Despite its advantages, basing an individual hospitalist on a particular unit of the hospital is uncommon because in its purest form it can lead to terrible hospitalist-patient continuity. And, it’s hard to be confident that the disruptions in continuity are worth the benefits of the unit-based system. For example, the practice may have a patient to admit in the ED but can’t know which hospitalist should see the patient until a room is assigned. The fifth-floor hospitalist might go admit the patient in the ED, only to have the patient end up on the third floor, in which case the third-floor hospitalist would take over the next day. And each time the patient transferred to a new unit, either because of medical needs such as telemetry or simply because the hospital is full and needs to move patients, he would get a new hospitalist.

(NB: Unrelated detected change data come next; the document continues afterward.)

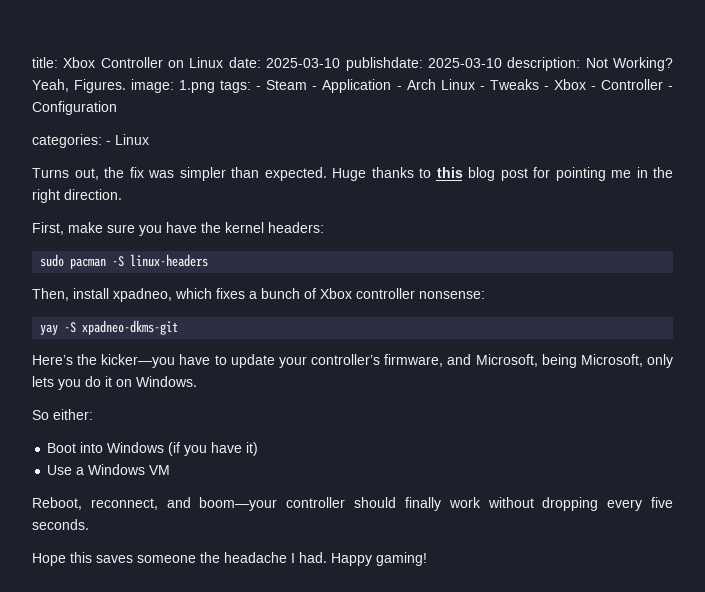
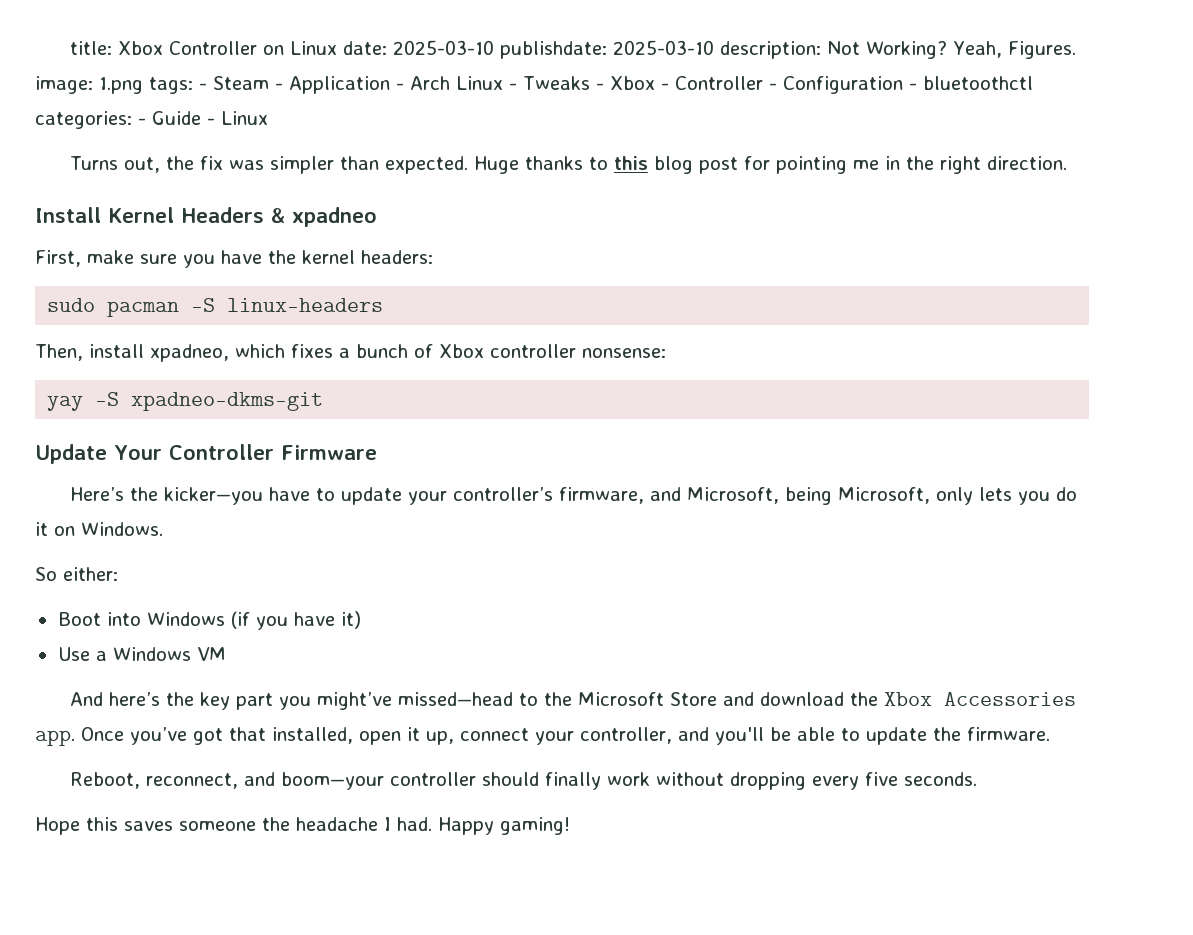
- Yeah, Figures. image: 1.png tags: - Steam - Application - Arch Linux - Tweaks - Xbox - Controller - Configuration
- categories: - Linux
+ Yeah, Figures. image: 1.png tags: - Steam - Application - Arch Linux - Tweaks - Xbox - Controller - Configuration - bluetoothctl categories: - Guide - Linux
+ Install Kernel Headers & xpadneo
+ Update Your Controller Firmware
+ And here’s the key part you might’ve missed—head to the Microsoft Store and download the Xbox Accessories app. Once you’ve got that installed, open it up, connect your controller, and you'll be able to update the firmware.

In addition to problems with continuity for patients who occupy more than one unit during their stay, this system would mean individual hospitalist workloads might get far out of balance. One floor might be very busy, while another is slow or limited by nurse staff shortages, and the respective hospitalists would have a correspondingly out-of-balance workload. A group could decide to address these problems by, for example, having the fifth-floor hospitalist see patients in other parts of the hospital in an effort to provide better hospitalist-patient continuity and address out-of-balance patient loads. But if this happens with any regularity it would mean the group has essentially moved back to a non-unit-based system.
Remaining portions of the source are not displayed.